**Task:** From the records below, copy out exactly the lines from the one containing "balance: 907.75 -> 590.33" to the one containing "Banana Trees: 2", both included. Add nothing else.

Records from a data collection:
⁂
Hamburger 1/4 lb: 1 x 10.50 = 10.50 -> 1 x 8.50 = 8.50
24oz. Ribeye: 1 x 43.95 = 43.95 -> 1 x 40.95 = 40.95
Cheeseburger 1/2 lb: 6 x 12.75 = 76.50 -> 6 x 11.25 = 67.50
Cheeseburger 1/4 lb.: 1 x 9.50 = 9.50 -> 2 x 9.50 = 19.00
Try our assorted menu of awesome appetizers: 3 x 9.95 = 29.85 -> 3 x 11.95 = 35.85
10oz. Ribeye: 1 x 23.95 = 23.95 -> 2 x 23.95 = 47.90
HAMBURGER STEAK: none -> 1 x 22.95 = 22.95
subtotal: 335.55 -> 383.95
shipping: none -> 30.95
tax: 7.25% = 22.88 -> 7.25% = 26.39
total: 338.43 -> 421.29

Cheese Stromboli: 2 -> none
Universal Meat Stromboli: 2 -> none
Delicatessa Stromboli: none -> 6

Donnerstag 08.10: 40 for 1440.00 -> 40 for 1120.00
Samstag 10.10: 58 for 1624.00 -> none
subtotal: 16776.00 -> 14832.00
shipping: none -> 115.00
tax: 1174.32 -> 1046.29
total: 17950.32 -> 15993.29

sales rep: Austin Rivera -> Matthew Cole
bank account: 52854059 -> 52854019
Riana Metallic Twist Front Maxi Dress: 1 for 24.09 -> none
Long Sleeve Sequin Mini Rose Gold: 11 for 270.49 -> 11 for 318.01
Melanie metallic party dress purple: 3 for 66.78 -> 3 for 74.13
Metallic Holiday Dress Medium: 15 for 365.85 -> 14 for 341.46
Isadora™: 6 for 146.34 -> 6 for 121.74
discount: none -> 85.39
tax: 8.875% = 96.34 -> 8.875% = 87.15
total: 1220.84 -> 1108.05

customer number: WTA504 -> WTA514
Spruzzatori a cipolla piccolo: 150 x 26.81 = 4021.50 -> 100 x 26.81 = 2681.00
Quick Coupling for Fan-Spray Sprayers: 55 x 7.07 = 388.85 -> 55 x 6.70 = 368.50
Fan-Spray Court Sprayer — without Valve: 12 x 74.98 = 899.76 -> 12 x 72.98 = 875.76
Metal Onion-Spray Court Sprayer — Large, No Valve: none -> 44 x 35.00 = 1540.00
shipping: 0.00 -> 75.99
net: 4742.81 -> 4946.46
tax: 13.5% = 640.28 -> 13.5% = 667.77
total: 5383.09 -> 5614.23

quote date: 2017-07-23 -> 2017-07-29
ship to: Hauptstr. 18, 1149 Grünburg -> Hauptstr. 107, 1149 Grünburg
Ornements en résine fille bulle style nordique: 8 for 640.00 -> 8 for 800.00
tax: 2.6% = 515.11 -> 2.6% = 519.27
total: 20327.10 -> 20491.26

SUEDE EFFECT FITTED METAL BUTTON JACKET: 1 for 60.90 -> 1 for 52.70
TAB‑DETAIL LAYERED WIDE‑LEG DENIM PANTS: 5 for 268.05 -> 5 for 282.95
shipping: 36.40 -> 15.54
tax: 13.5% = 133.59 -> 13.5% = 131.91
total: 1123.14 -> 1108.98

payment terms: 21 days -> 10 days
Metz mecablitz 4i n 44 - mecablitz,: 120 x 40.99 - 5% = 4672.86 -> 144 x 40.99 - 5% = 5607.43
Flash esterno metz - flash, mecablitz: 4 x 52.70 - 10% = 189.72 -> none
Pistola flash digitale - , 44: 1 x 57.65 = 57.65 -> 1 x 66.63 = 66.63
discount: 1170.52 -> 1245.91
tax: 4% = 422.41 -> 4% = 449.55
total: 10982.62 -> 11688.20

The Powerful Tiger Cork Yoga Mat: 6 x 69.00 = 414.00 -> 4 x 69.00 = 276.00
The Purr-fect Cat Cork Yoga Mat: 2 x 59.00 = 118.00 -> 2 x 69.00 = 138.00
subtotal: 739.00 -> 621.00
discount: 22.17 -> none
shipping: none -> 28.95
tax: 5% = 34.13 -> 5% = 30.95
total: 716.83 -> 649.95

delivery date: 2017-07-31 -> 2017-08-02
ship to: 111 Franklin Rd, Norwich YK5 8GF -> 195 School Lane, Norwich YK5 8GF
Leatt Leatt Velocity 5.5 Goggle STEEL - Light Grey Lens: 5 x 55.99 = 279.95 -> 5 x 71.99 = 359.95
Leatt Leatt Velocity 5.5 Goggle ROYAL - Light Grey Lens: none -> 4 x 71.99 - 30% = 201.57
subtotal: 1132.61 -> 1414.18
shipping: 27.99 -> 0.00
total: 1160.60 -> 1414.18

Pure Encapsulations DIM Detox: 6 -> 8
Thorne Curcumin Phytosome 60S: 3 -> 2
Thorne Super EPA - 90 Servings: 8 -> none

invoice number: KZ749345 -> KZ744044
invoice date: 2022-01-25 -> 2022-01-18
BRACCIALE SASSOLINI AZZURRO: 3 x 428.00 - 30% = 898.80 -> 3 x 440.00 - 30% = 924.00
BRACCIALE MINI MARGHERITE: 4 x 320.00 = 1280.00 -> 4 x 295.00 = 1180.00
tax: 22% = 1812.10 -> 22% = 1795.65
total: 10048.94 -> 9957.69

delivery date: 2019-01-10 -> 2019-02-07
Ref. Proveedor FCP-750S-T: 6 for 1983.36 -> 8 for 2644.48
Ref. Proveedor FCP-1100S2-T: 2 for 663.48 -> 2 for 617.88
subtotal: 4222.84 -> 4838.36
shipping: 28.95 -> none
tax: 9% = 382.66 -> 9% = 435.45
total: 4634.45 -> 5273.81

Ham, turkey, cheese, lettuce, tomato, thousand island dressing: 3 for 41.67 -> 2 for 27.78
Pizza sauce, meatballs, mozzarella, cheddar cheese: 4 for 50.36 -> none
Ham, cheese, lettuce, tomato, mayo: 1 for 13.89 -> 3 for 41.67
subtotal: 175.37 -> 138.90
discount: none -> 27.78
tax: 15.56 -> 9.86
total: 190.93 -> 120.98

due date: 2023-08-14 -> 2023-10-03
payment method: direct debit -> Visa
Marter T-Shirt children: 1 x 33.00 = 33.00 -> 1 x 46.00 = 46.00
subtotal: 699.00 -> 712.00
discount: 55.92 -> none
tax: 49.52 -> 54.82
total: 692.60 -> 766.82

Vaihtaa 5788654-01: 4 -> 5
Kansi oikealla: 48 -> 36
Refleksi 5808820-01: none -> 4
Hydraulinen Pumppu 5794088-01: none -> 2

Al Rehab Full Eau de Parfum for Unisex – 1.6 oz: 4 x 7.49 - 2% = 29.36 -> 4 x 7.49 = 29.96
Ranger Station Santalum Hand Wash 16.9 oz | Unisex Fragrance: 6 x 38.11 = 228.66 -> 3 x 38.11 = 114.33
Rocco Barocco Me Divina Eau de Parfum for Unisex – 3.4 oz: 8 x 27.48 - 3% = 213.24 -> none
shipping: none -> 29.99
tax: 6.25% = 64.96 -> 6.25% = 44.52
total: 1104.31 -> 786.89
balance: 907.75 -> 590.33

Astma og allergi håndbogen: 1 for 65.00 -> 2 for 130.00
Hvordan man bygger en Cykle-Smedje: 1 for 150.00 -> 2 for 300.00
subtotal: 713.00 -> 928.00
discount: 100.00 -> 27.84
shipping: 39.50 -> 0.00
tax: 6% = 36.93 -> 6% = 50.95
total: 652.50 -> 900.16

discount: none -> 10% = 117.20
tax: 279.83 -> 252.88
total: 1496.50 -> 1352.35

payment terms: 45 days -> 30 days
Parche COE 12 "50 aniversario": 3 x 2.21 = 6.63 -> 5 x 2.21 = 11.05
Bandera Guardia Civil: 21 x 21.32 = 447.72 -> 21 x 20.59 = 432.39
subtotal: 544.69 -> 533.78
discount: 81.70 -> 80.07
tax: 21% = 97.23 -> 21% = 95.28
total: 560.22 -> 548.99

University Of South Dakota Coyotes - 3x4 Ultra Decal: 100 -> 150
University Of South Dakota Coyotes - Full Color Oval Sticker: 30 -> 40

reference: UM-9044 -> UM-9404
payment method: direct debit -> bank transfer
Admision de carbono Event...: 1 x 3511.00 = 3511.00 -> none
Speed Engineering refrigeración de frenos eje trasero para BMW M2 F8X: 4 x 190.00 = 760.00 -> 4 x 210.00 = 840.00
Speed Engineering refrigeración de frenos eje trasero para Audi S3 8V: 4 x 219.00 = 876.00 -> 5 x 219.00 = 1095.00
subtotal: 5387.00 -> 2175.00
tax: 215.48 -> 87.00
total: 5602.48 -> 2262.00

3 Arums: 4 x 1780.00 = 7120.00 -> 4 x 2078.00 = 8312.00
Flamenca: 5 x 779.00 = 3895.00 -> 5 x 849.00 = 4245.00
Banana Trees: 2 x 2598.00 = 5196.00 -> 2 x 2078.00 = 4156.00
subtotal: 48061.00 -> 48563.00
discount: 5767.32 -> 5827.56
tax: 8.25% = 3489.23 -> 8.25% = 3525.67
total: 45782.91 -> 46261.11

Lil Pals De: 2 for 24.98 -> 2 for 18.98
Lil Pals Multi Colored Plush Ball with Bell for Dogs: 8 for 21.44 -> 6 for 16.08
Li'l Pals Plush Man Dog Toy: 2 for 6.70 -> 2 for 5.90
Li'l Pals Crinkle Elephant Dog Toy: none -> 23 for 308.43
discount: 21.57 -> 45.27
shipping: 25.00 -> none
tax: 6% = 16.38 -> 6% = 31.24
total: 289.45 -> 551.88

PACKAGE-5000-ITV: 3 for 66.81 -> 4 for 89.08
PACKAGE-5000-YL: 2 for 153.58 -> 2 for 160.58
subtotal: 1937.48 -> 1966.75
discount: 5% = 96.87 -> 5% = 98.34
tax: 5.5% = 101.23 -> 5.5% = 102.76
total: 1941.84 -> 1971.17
⁂
**Expected answer:**
balance: 907.75 -> 590.33

Astma og allergi håndbogen: 1 for 65.00 -> 2 for 130.00
Hvordan man bygger en Cykle-Smedje: 1 for 150.00 -> 2 for 300.00
subtotal: 713.00 -> 928.00
discount: 100.00 -> 27.84
shipping: 39.50 -> 0.00
tax: 6% = 36.93 -> 6% = 50.95
total: 652.50 -> 900.16

discount: none -> 10% = 117.20
tax: 279.83 -> 252.88
total: 1496.50 -> 1352.35

payment terms: 45 days -> 30 days
Parche COE 12 "50 aniversario": 3 x 2.21 = 6.63 -> 5 x 2.21 = 11.05
Bandera Guardia Civil: 21 x 21.32 = 447.72 -> 21 x 20.59 = 432.39
subtotal: 544.69 -> 533.78
discount: 81.70 -> 80.07
tax: 21% = 97.23 -> 21% = 95.28
total: 560.22 -> 548.99

University Of South Dakota Coyotes - 3x4 Ultra Decal: 100 -> 150
University Of South Dakota Coyotes - Full Color Oval Sticker: 30 -> 40

reference: UM-9044 -> UM-9404
payment method: direct debit -> bank transfer
Admision de carbono Event...: 1 x 3511.00 = 3511.00 -> none
Speed Engineering refrigeración de frenos eje trasero para BMW M2 F8X: 4 x 190.00 = 760.00 -> 4 x 210.00 = 840.00
Speed Engineering refrigeración de frenos eje trasero para Audi S3 8V: 4 x 219.00 = 876.00 -> 5 x 219.00 = 1095.00
subtotal: 5387.00 -> 2175.00
tax: 215.48 -> 87.00
total: 5602.48 -> 2262.00

3 Arums: 4 x 1780.00 = 7120.00 -> 4 x 2078.00 = 8312.00
Flamenca: 5 x 779.00 = 3895.00 -> 5 x 849.00 = 4245.00
Banana Trees: 2 x 2598.00 = 5196.00 -> 2 x 2078.00 = 4156.00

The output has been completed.